Exercise description: Would you set down the data that follows, word for word, without any pictures?

Supplied records:
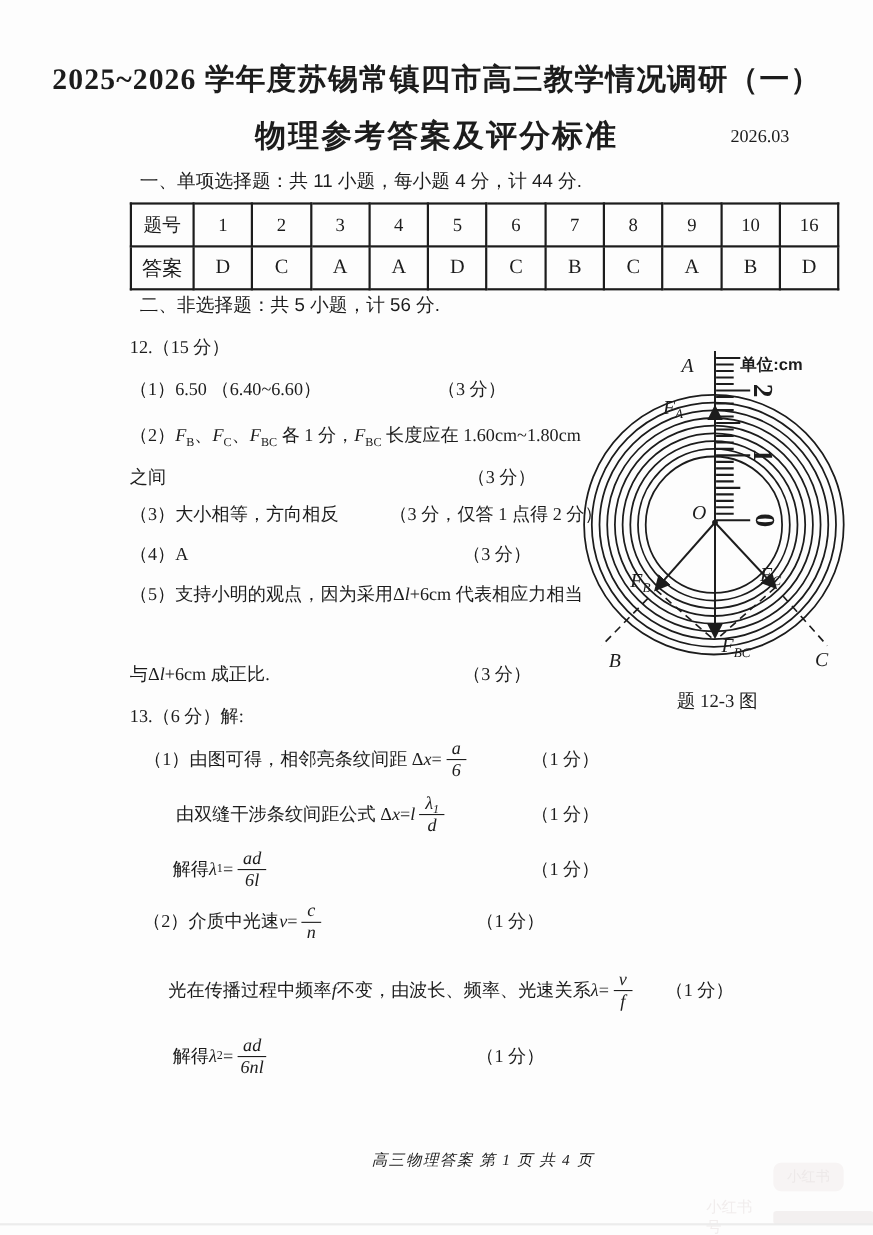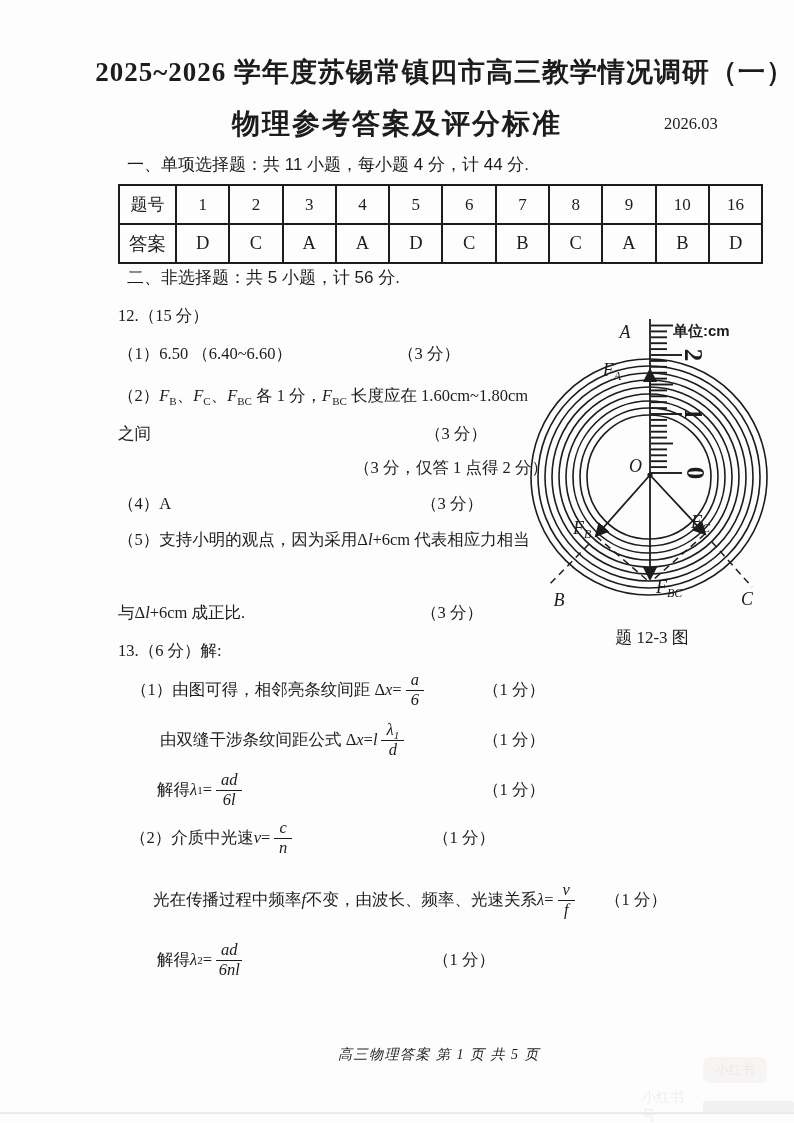--- a/index.html
+++ b/index.html
@@ -7,7 +7,7 @@
         font-family:"Liberation Serif","DejaVu Serif",serif;overflow:hidden;}
   .abs{position:absolute;}
   .sans{font-family:"Liberation Sans","DejaVu Sans",sans-serif;}
-  .title{left:0;right:0;top:54px;text-align:right;font-weight:bold;font-size:27px;letter-spacing:1px;}
+  .title{left:0;right:0;top:54px;text-align:center;font-weight:bold;font-size:27px;letter-spacing:1px;}
   .subtitle{left:0;right:0;top:105px;text-align:center;font-weight:bold;font-size:28px;letter-spacing:2px;}
   .date{left:664px;top:114px;font-size:16.5px;}
   .heading{font-weight:normal;font-size:17px;white-space:nowrap;}

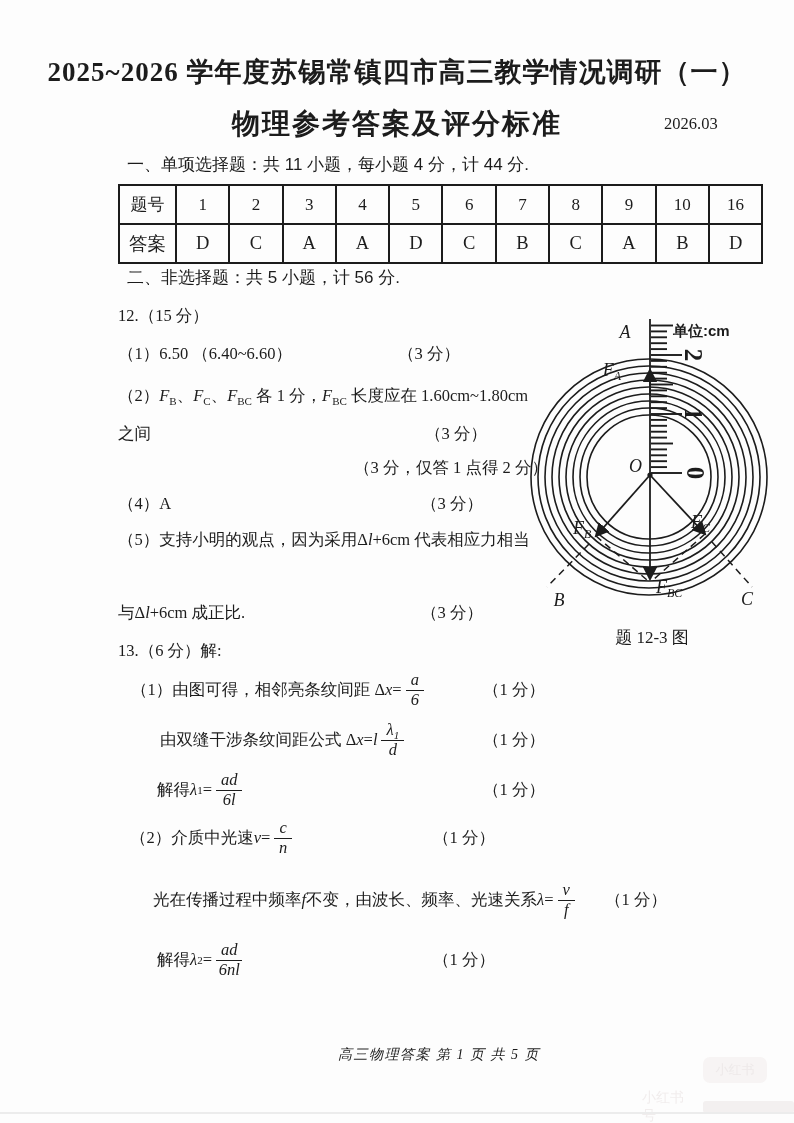--- a/index.html
+++ b/index.html
@@ -120,6 +120,7 @@
   </div>
 
   <div class="line" style="top:456px;">
+    <span>（3）大小相等，方向相反</span>
     <span class="score" style="left:236px;">（3 分，仅答 1 点得 2 分）</span>
   </div>
 

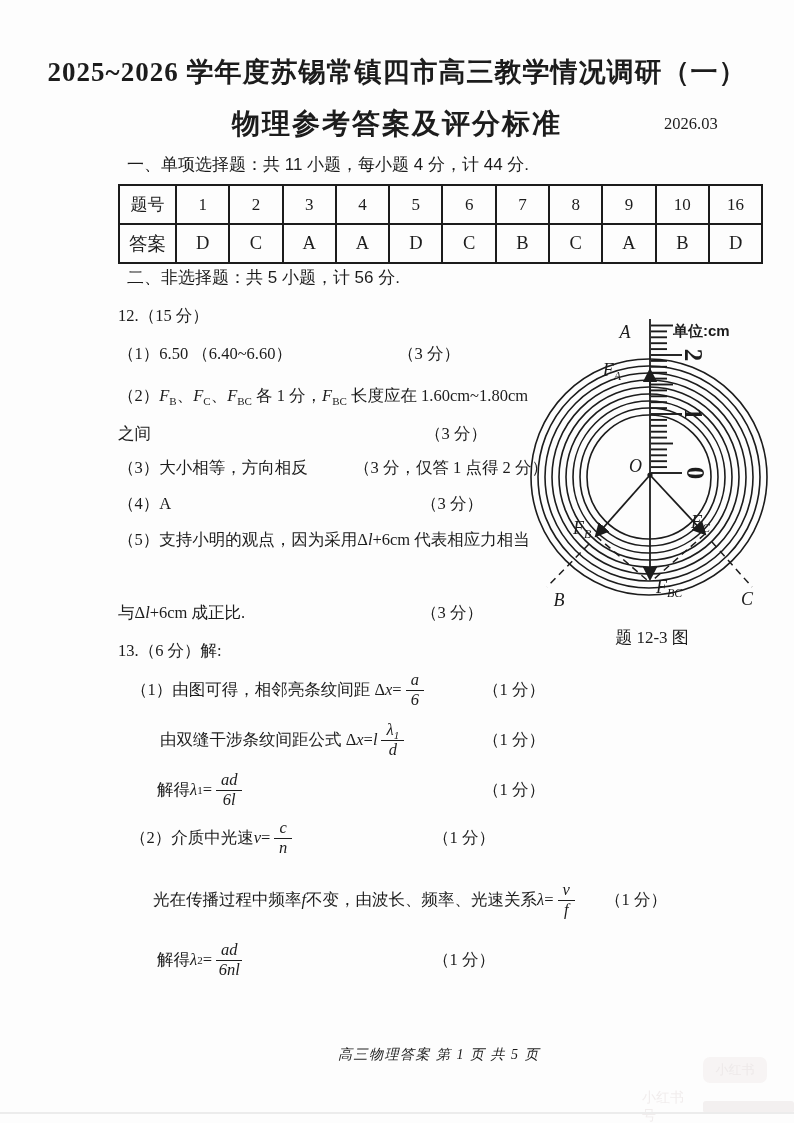--- a/index.html
+++ b/index.html
@@ -283,7 +283,7 @@
     <text class="fcap" x="131" y="347" text-anchor="middle">题 12-3 图</text>
   </svg>
 
-  <div class="abs footer">高三物理答案 第 1 页 共 5 页</div>
+  <div class="abs footer">高三物理答案 第 1 页 共 4 页</div>
 
   <div class="abs wm-badge">小红书</div>
   <div class="abs wm-line">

Task output:
--- a/index.html
+++ b/index.html
@@ -7,7 +7,7 @@
         font-family:"Liberation Serif","DejaVu Serif",serif;overflow:hidden;}
   .abs{position:absolute;}
   .sans{font-family:"Liberation Sans","DejaVu Sans",sans-serif;}
-  .title{left:0;right:0;top:54px;text-align:right;font-weight:bold;font-size:27px;letter-spacing:1px;}
+  .title{left:0;right:0;top:54px;text-align:center;font-weight:bold;font-size:27px;letter-spacing:1px;}
   .subtitle{left:0;right:0;top:105px;text-align:center;font-weight:bold;font-size:28px;letter-spacing:2px;}
   .date{left:664px;top:114px;font-size:16.5px;}
   .heading{font-weight:normal;font-size:17px;white-space:nowrap;}

--- a/index.html
+++ b/index.html
@@ -120,6 +120,7 @@
   </div>
 
   <div class="line" style="top:456px;">
+    <span>（3）大小相等，方向相反</span>
     <span class="score" style="left:236px;">（3 分，仅答 1 点得 2 分）</span>
   </div>
 

--- a/index.html
+++ b/index.html
@@ -283,7 +283,7 @@
     <text class="fcap" x="131" y="347" text-anchor="middle">题 12-3 图</text>
   </svg>
 
-  <div class="abs footer">高三物理答案 第 1 页 共 5 页</div>
+  <div class="abs footer">高三物理答案 第 1 页 共 4 页</div>
 
   <div class="abs wm-badge">小红书</div>
   <div class="abs wm-line">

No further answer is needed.